I was a very heavy drinker all of my life. I always drank to get drunk, never to just have one or 2 to loosen up and socialize. I could tell you countless stories of troubles and sickness I got myself into, some funny and some pretty pathetic. Towards the end it nearly destroyed my life. I drank EVERY day without exception.
I believe that my tolerance to alcohol is inherited in my genes because alcoholism literally killed my father from cirrhosis of the liver and pancreatic cancer. And I was blind to seeing that I was following exactly in his footsteps.
After one particularly bad 2 week binge of nonstop drinking and passing out, I woke up on the bathroom floor to see myself in the mirror covered from head to toe in bruises from trying to get up and continually falling back down. I experience what many alcoholics call a moment of clarity, and I knew it was time to do whatever it would take to stop my self destructive behavior or else just give up and drink myself to death. I suffered DT's... more like convulsions.... all alone on my sofa for about 3 days and my sense of balance was off for months.
My craving for alcohol continued and I knew I wouldn't last much longer on my own. So I began attending AA because I was too ashamed to seek out help from a medical doctor or friends. Although I'm NOT religious, slowly I began to understand the spiritual aspects of the program, why the fellowship is so important to help you with the willpower if you can't do it on your own, and the importance of listening to the stories of others to identify your experiences with those of others.
At first it was pure hell, but the other people at AA helped me to avoid drinking and that's something I could never have done on my own. Then over time, I began to build confidence and faith, and my cravings gradually subsided. I also learned to start helping others and that starts to make your own problems seem much less dreadful. Your attitude begins to change from "poor me" to "what can I do today to help others and make the world a better place".

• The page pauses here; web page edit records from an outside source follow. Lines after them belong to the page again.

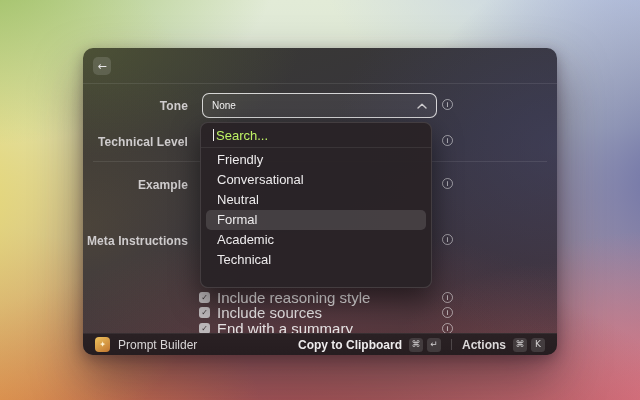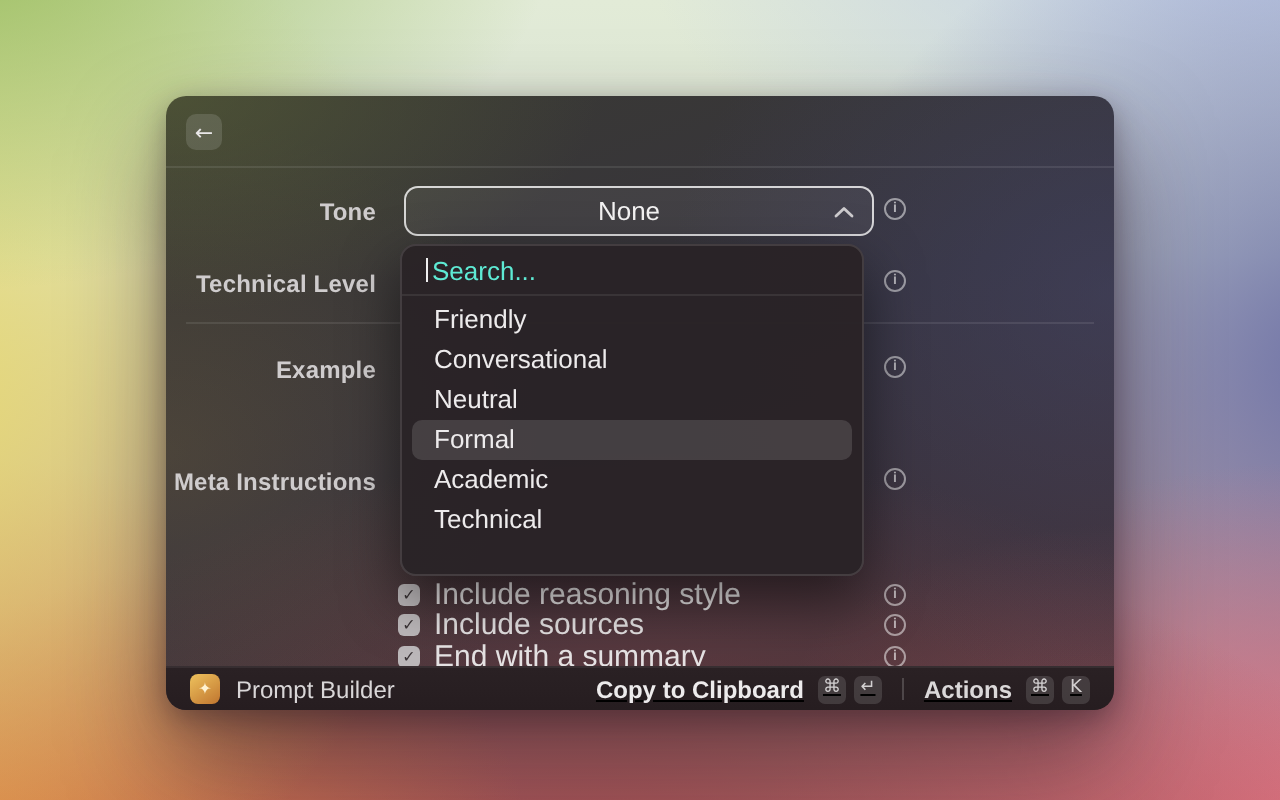--- a/index.html
+++ b/index.html
@@ -48,7 +48,7 @@
     background:rgba(255,255,255,0.06);
     display:flex; align-items:center; padding:0 9px;
   }
-  .select-value { font-size:13px; color:#f3f2f2; flex:1;text-align:center; }
+  .select-value { font-size:10px; color:#f3f2f2; flex:1; }
   .chevron { display:flex; align-items:center; opacity:0.85; }
 
   .info { position:absolute; width:11px; height:11px; border-radius:50%;

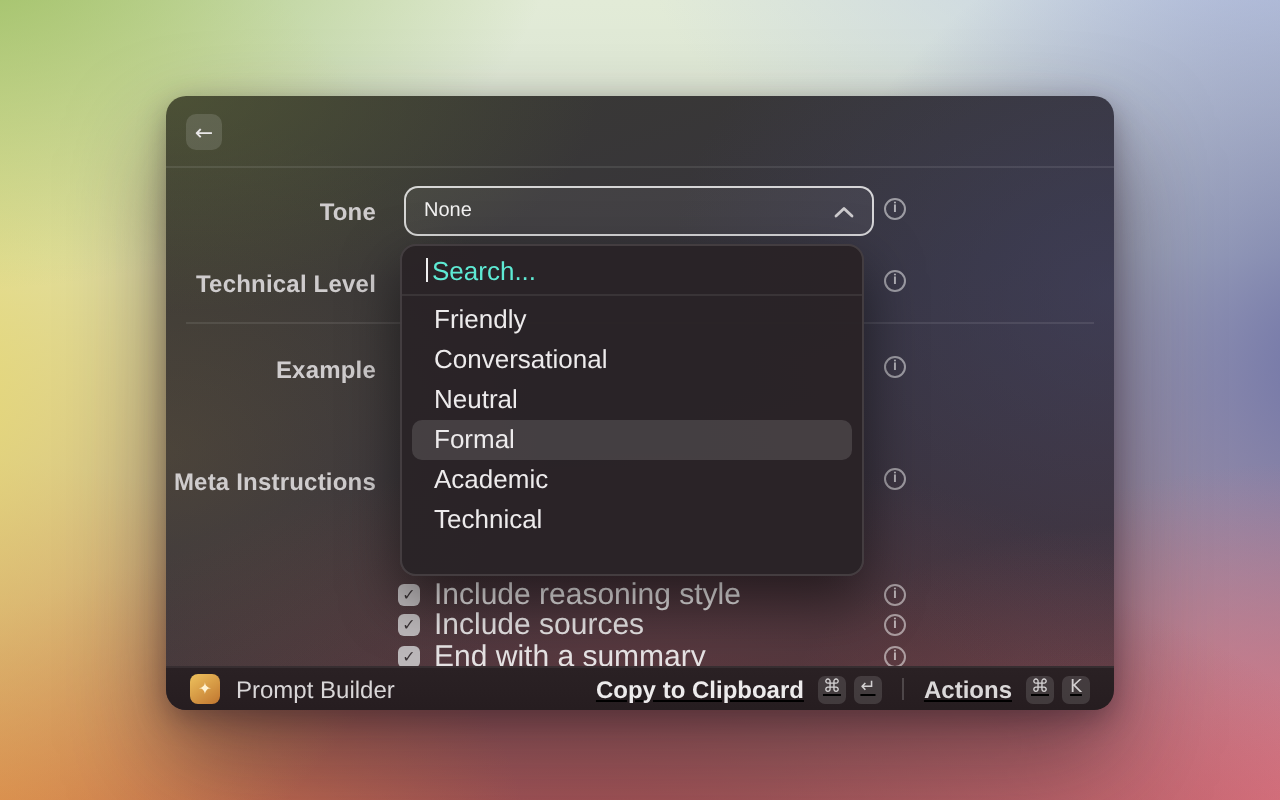--- a/index.html
+++ b/index.html
@@ -75,7 +75,7 @@
   .search-row { height:25px; display:flex; align-items:center; padding:0 12px;
     border-bottom:1px solid rgba(255,255,255,0.08); }
   .caret { width:1px; height:12px; background:#f0eff0; margin-right:2px; }
-  .search-placeholder { font-size:13px; color:#5eead4; }
+  .search-placeholder { font-size:13px; color:#bef264; }
   .options { padding:2px 0 0 0; }
   .option { height:20px; line-height:20px; margin:0 5px; padding:0 11px;
     font-size:13px; color:#edebec; border-radius:5px; white-space:nowrap; }

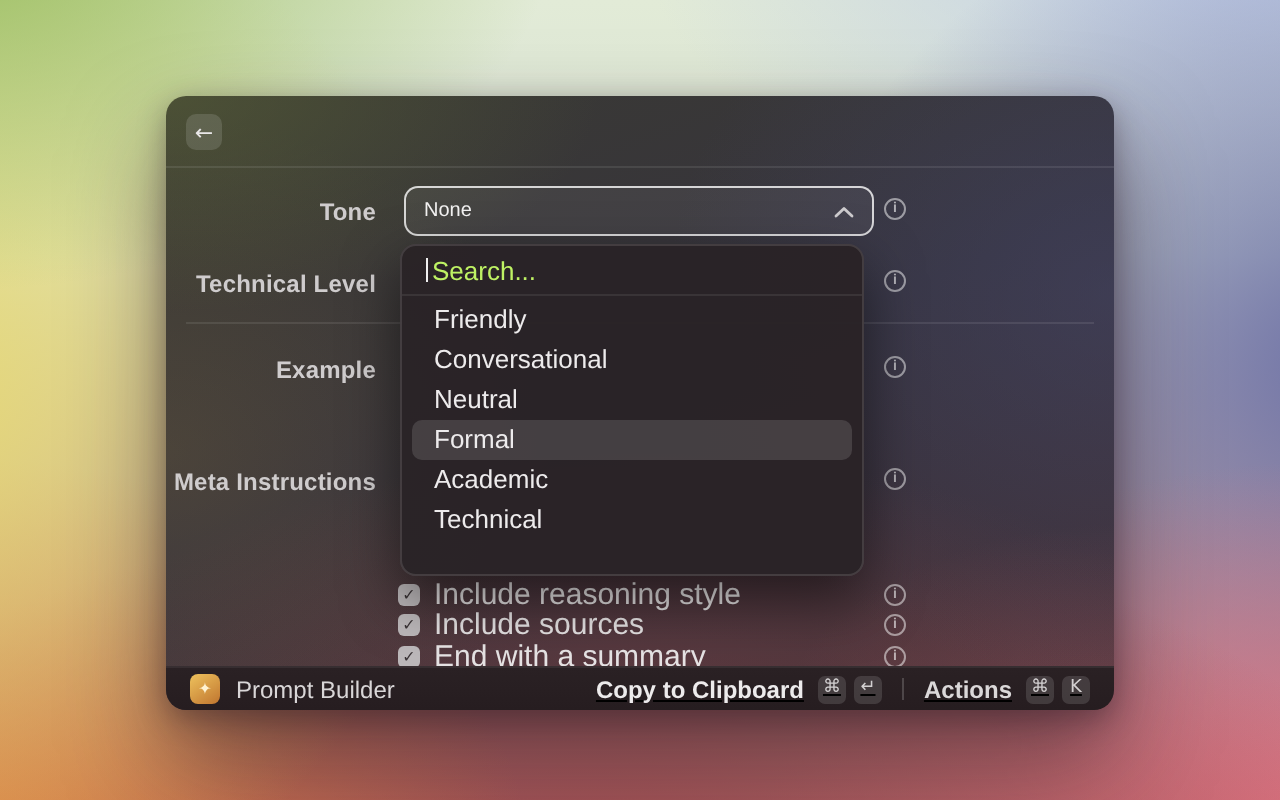--- a/index.html
+++ b/index.html
@@ -90,7 +90,7 @@
     display:flex; align-items:center; justify-content:center;
     color:#fff3d2; font-size:8px; line-height:1; font-family:"DejaVu Sans", sans-serif; }
   .app-name { margin-left:8px; font-size:12px; color:#d9d6d7; }
-  .footer-right { margin-left:auto; display:flex; align-items:center; gap:4px;text-decoration:underline; }
+  .footer-right { margin-left:auto; display:flex; align-items:center; gap:4px; }
   .action-label { font-size:12px; font-weight:700; color:#edebec; margin-right:3px; }
   .action-label.secondary { font-weight:600; color:#dbd8d9; }
   .keycap { min-width:14px; height:14px; padding:0 2px; border-radius:3.5px;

The AA book may be a little outdated, but if you can read between the lines, it's filled with many words of wisdom that do work. Just don't take the "god" part so literally and it makes alot of sense.
I don't attend many AA meetings any longer, but I continue doing service work and give of my time to help other alcoholics in need. I'm over 6 years sober now and I feel stronger and healthier that I did 20 years ago.
For anybody struggling out there, there is help available. Go to a doctor, check into a rehab, or try attending AA meetings. And don't let the talk of god put you off. There are lots of people who take religious writings literally. Don't pay them much mind. Most scholars will tell you that religious stores are used to illustrate important lessons. Use your mind and learn the lessons. The more I read
this addendum in the AA book, the more it started to make sense to me after I stopped drinking for a while. It explains that power to stop drinking is IN YOU, but you first need to get sober so your can understand what's being taught and you can develop faith that you can actually do it. Years and years of failed attempts to stop drinking will take lots of positive reinforcement before you actually have the willpower to manage your alcoholism.
I wish you all luck with your drinking problems. I had lots of fun with alcohol in my early days, but once it starts causing you major life problems, it's time to put it behind you. Life can still b enjoyable without alcohol. There is help out there and you can get through this. It worked for me and I hope my story offers you some encouragement.